2.6. POSTN ⁺ CAFs were associated with poorer clinical outcomes of NSCLC

Finally, we investigated the presence of POSTN ⁺ CAFs in different tumour stages, and their potential association with tumour progression and prognosis. We calculated the relative proportions of POSTN ⁺ CAFs in the scRNA‐seq data of this study and showed that POSTN ⁺ CAFs were more enriched in advanced tumours (stage II/III/IV) than early‐stage tumours (stage I) (p = .041, Figure 5A). By CIBERSORTx analysis in TCGA‐NSCLC samples, we also found that POSTN ⁺ CAFs significantly enriched in tumour samples at either advanced TNM stages or T stages (Figure 5A). Furthermore, we measured the levels of POSTN in an independent sample set including 35 archived FFPE NSCLC samples (Figure 5B). We assigned IHC scores to each sample according to the percentage of POSTN⁺ cells as well as staining intensity. The analysis demonstrated that at the protein level, POSTN was significantly related to higher pathological stages (P = 8.9e‐6; Figure 5C). STRING database analysis (https://string‐db.org/) showed that POSTN acted as a hub gene in the interaction networks connecting with several marker genes of POSTN ⁺ CAFs, such as TGFBI, COL1A2, MMP2 and MMP11 (Figure 5D). Besides, POSTN upregulation was detected in the tumour tissues of other cancers (Figure 5E), consistent with previous reports on POSTN overexpression in a variety of human malignancies, ¹⁵ suggesting that POSTN might serve as a common marker for tumour malignant potential. ⁶³

*POSTN* ⁺ cancer‐associated fibroblasts (CAFs) were correlated with cancer progression and poor prognosis. (A) Box plots showing the enrichment of *POSTN* ⁺ CAFs at different clinical stages in three cohorts of this study and the The Cancer Genome Atlas (TCGA)‐non‐small cell lung cancer (NSCLC) cohort, respectively. (B) Immunohistochemistry (IHC) staining of periostin (POSTN) in NSCLC formalin‐fixed paraffin‐embedded (FFPE) samples across different clinical stages. (C) Box plot comparing IHC scores of POSTN between early‐stage NSCLC samples (stage I) and advanced NSCLC samples (stage II–IV). (D) Interaction networks of *POSTN* with other genes based on STRING database analysis. (E) Expression of *POSTN* among pan‐cancer tumour tissues and normal tissues, respectively. Wilcoxon test, ·p < .1, *p < .05, **p < .01, ***p < .001. (F‐I) Kaplan–Meier analysis of overall survival rates in TCGA‐NSCLC/LUAD/LUSC cohorts according to expression levels of *POSTN* ⁺ CAFs gene signature or *POSTN*. (J) Schematic illustration of pro‐tumour and immunosuppressive roles of *POSTN* ⁺ CAFs in the tumour microenvironment (TME) of NSCLC. LUAD, lung adenocarcinoma; LUSC, lung squamous cell carcinoma.

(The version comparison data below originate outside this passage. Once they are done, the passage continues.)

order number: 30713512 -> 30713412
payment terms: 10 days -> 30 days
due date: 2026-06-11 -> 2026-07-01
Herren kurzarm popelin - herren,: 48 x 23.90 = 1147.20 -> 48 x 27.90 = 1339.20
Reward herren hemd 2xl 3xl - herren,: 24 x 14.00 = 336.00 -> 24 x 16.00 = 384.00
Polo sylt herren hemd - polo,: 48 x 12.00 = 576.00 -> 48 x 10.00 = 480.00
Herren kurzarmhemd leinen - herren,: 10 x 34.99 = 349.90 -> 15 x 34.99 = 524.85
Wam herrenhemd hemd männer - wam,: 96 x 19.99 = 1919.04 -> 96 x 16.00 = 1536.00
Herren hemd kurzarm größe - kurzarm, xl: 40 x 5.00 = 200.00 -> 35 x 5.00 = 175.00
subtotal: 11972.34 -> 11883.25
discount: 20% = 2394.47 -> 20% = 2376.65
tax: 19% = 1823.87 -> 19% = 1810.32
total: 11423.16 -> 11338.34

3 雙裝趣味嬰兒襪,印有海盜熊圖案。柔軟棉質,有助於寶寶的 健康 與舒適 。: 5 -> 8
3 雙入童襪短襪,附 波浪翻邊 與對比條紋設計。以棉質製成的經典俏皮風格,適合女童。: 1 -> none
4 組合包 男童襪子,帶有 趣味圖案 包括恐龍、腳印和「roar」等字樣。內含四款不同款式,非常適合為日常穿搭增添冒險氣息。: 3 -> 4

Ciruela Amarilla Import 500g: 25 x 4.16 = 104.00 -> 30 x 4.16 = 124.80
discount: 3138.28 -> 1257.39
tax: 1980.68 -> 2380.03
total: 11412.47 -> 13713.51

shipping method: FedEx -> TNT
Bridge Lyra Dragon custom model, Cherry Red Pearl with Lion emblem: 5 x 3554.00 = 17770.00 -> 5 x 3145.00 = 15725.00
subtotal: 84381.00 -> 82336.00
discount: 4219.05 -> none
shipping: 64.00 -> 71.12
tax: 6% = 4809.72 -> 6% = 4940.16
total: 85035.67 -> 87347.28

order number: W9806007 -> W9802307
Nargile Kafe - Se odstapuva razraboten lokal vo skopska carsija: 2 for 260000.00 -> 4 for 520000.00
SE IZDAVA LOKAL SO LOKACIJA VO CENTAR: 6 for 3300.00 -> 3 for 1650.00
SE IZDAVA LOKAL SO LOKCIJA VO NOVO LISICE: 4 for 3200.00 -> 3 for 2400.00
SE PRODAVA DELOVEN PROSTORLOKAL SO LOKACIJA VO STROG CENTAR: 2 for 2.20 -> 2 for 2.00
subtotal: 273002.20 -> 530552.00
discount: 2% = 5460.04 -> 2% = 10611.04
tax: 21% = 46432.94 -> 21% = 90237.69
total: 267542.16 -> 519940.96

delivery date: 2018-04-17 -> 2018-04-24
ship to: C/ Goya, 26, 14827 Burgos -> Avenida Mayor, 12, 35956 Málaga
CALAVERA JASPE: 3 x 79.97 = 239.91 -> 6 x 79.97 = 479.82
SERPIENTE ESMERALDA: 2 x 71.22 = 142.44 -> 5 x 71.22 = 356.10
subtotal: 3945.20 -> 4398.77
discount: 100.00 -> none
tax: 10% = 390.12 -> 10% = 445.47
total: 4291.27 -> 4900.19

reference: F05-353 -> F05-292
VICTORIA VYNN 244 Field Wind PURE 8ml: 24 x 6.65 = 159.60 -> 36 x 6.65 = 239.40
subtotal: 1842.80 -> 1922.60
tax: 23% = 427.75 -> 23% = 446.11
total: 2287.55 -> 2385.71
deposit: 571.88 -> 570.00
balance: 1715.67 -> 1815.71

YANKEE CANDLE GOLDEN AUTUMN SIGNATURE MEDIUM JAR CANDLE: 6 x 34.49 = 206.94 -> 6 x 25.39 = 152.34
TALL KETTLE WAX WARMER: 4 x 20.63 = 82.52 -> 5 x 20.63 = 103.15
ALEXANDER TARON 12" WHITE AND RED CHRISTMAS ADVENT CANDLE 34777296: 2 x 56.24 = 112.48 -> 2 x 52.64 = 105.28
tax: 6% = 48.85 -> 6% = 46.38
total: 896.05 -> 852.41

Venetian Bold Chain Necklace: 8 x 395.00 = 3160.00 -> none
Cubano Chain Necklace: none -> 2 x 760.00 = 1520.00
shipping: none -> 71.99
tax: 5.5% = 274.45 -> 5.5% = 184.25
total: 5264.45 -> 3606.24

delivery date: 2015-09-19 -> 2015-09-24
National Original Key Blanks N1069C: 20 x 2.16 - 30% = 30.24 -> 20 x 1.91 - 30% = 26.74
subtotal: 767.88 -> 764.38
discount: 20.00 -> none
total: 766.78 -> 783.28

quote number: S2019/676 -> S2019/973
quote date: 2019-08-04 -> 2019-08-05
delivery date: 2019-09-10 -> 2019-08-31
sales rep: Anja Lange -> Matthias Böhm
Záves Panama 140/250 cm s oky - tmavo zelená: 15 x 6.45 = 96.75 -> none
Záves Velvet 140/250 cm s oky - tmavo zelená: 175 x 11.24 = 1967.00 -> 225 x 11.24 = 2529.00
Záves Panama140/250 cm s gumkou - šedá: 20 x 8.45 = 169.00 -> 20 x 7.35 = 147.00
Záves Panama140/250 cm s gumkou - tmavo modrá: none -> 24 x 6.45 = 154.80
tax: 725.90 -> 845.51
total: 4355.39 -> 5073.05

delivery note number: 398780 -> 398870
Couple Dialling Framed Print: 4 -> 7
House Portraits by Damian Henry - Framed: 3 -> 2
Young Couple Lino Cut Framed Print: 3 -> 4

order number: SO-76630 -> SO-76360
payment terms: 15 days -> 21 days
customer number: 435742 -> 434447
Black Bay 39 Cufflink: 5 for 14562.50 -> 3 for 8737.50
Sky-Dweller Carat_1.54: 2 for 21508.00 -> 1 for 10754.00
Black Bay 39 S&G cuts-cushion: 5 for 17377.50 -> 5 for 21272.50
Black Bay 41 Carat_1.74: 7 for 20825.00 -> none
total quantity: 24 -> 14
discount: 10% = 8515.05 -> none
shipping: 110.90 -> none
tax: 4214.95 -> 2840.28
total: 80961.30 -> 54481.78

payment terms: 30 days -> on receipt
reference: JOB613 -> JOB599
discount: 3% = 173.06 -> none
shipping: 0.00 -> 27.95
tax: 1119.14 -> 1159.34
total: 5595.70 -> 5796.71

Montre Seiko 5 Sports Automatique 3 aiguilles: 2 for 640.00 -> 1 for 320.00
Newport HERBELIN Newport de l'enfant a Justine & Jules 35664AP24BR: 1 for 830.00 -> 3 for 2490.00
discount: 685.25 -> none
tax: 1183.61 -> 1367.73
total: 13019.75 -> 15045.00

We plotted the survival curves of NSCLC patients from the TCGA database using the gene signature for POSTN ⁺ CAFs or POSTN alone. Not only the abundance of POSTN ⁺ CAFs predicted unfavorable overall survival in NSCLC patients (p = .028 & hazard ratios [HR] = 1.3, Figure 5F), high expression of POSTN was also significantly associated with worse survival in NSCLC (p = .003 & HR = 1.35, Figure 5G), as well as LUAD and LUSC cohorts (p = .034 & HR = 1.37; p = .01 & HR = 1.42; Figure 5H,I). The Cox multivariate analysis considering clinical confounding factors (age, sex, smoking, stage, disease type) and signatures of POSTN ⁺ CAFs suggested that POSTN ⁺ CAFs was an independent prognostic factor for NSCLC (Figure S16).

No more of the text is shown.